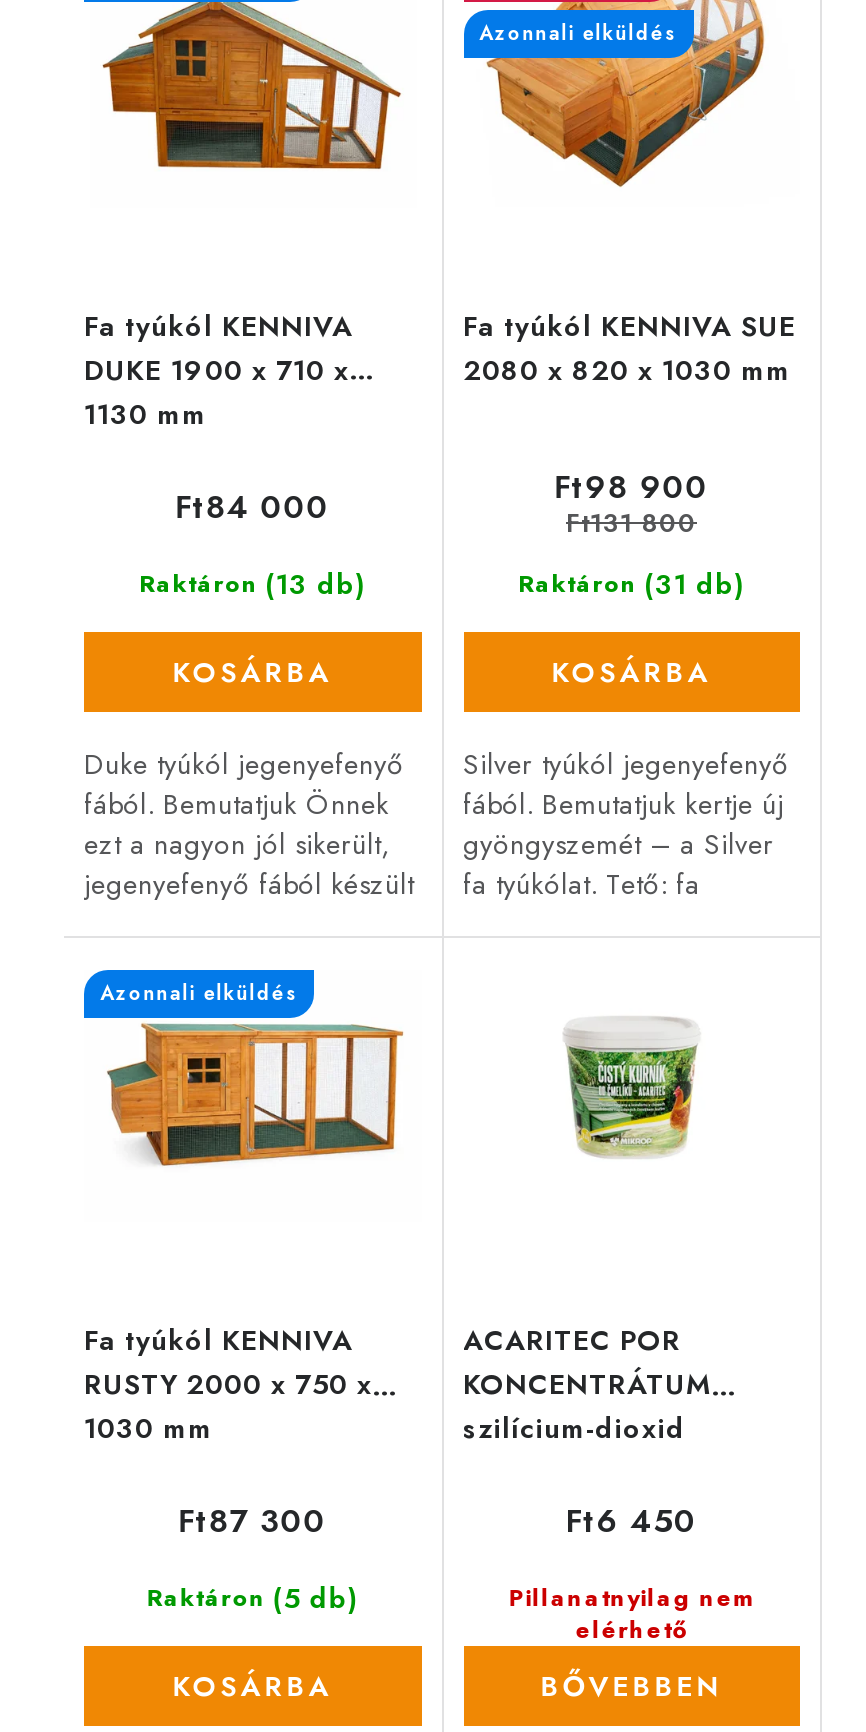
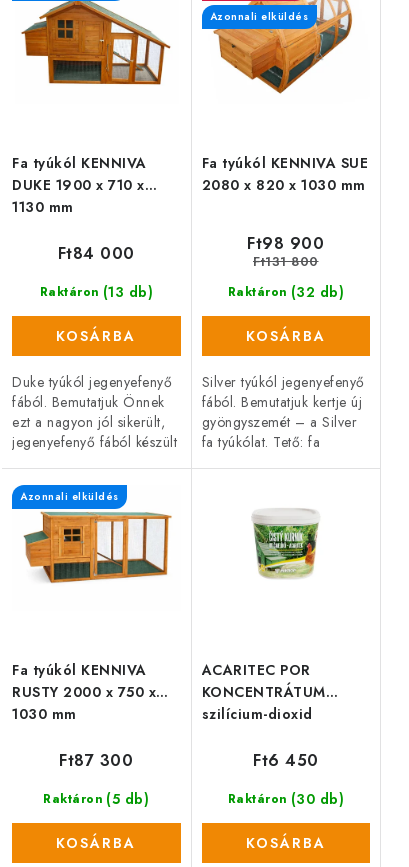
- Raktáron (31 db)
+ Raktáron (32 db)

- Pillanatnyilag nem
- elérhető
+ Raktáron (30 db)

- BŐVEBBEN
+ KOSÁRBA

THE TASK
Locate the lines above that contain "Raktáron" and copy them.

RESPONSE TO THE TASK
- Raktáron (31 db)
+ Raktáron (32 db)
+ Raktáron (30 db)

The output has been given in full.